_Exercise requirements_: Copy, from the data below, every line that has "Interest" in it.

_Records for the exercise_:
────────────────────
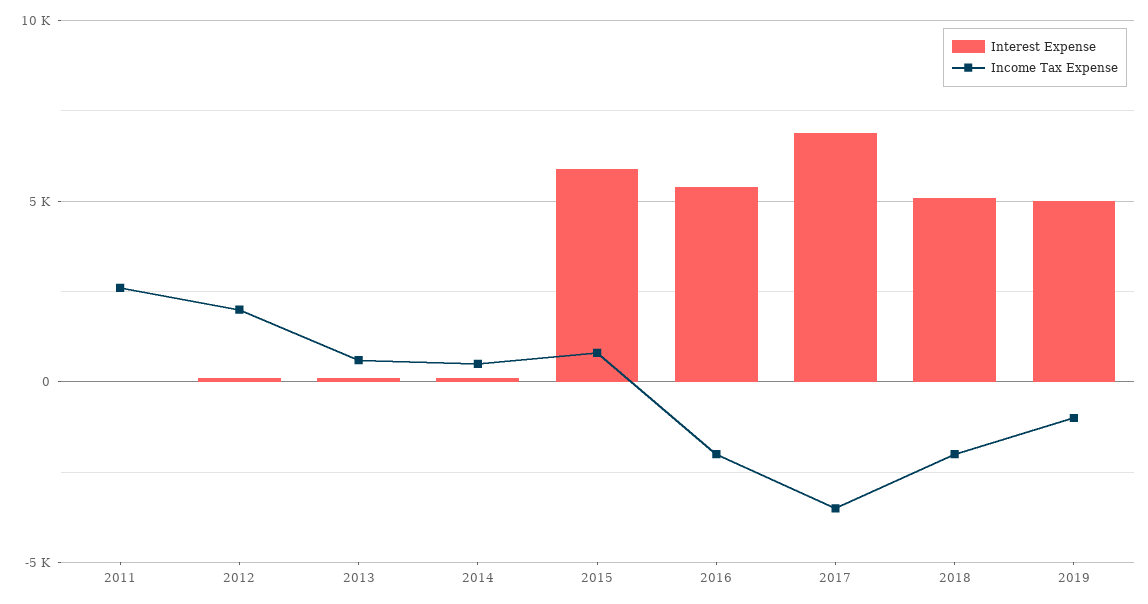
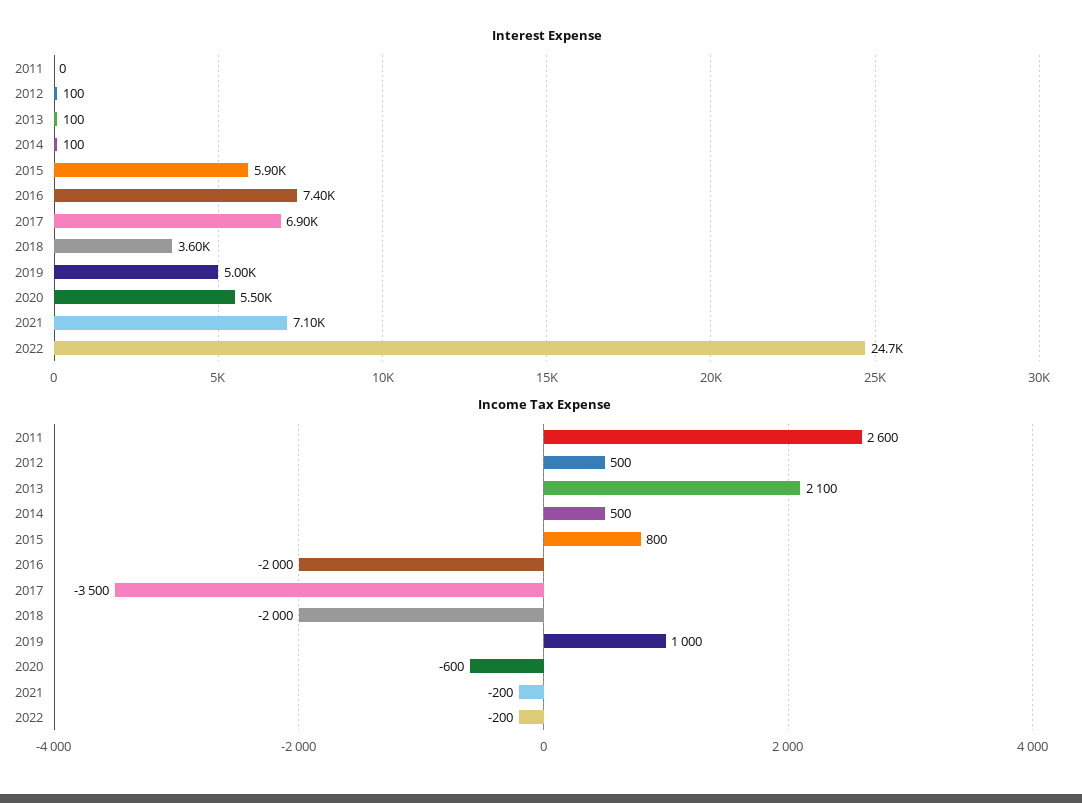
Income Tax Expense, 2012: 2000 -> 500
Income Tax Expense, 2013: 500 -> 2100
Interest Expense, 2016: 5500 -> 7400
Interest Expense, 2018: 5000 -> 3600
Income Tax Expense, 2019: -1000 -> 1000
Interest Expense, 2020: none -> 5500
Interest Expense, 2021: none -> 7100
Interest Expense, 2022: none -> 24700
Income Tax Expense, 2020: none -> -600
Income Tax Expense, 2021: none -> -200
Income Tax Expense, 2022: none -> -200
────────────────────
_Exercise answer_:
Interest Expense, 2016: 5500 -> 7400
Interest Expense, 2018: 5000 -> 3600
Interest Expense, 2020: none -> 5500
Interest Expense, 2021: none -> 7100
Interest Expense, 2022: none -> 24700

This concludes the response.